Cross-systems collaboration supports a trauma-informed approach to care by recognizing those complexities and understanding that no goals can be supported and achieved in isolation. For example, a student with a mental illness will have a difficult time in school. Therefore, their school and counselors should work together to ensure they have the skills and resources needed to be successful. A student with a disability and a trauma history may find coping with their disability difficult because their trauma makes them feel hopeless. Therefore, their direct care provider and their mental health counselor should partner with them to develop a plan for the best way to complete daily tasks.
Cross-systems work believes the following: systems are inherently connected to other systems when they work towards similar goals; systems should focus on the common interest of the youth they are supporting; and agencies must make commitments to partner for the best partnerships to occur.
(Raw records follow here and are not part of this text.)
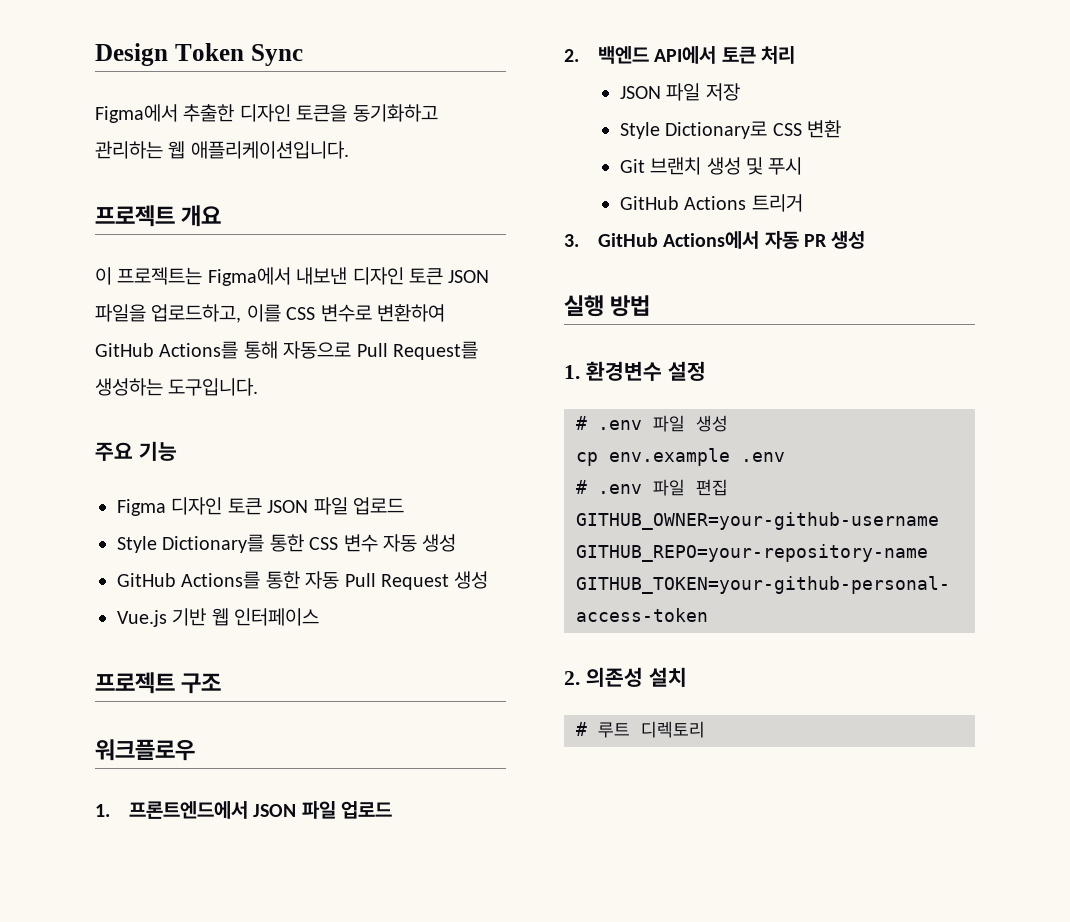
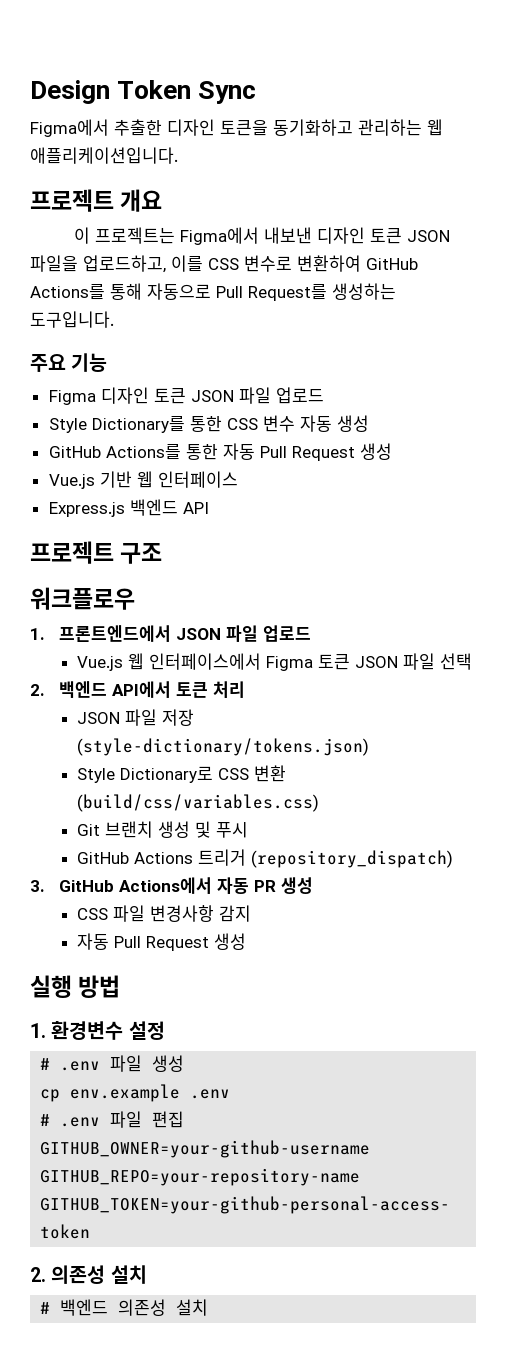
+ Express.js 백엔드 API
+ Vue.js 웹 인터페이스에서 Figma 토큰 JSON 파일 선택
- JSON 파일 저장
+ JSON 파일 저장 (style-dictionary/tokens.json)
- Style Dictionary로 CSS 변환
+ Style Dictionary로 CSS 변환 (build/css/variables.css)
- GitHub Actions 트리거
+ GitHub Actions 트리거 (repository_dispatch)
+ CSS 파일 변경사항 감지
+ 자동 Pull Request 생성
- # 루트 디렉토리
+ # 백엔드 의존성 설치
Because of this, any person who is going into child welfare or a system that operates in partnership with child welfare to support foster care children, should be knowledgeable about cross-systems planning and be prepared to partner with other professionals, while also allowing the child to lead the way based on their interests and goals.
All foster care children in transition have the ability to, like this child, graduate and be successful after foster care. To do this, they need to know that they have people supporting them and helping them. This kind of strong support by foster families, child welfare providers, teachers, mental health professionals, and other people supporting them is what will empower them to support themselves. This is how foster care children realize they are worthy of love and belonging: by being shown that to begin with.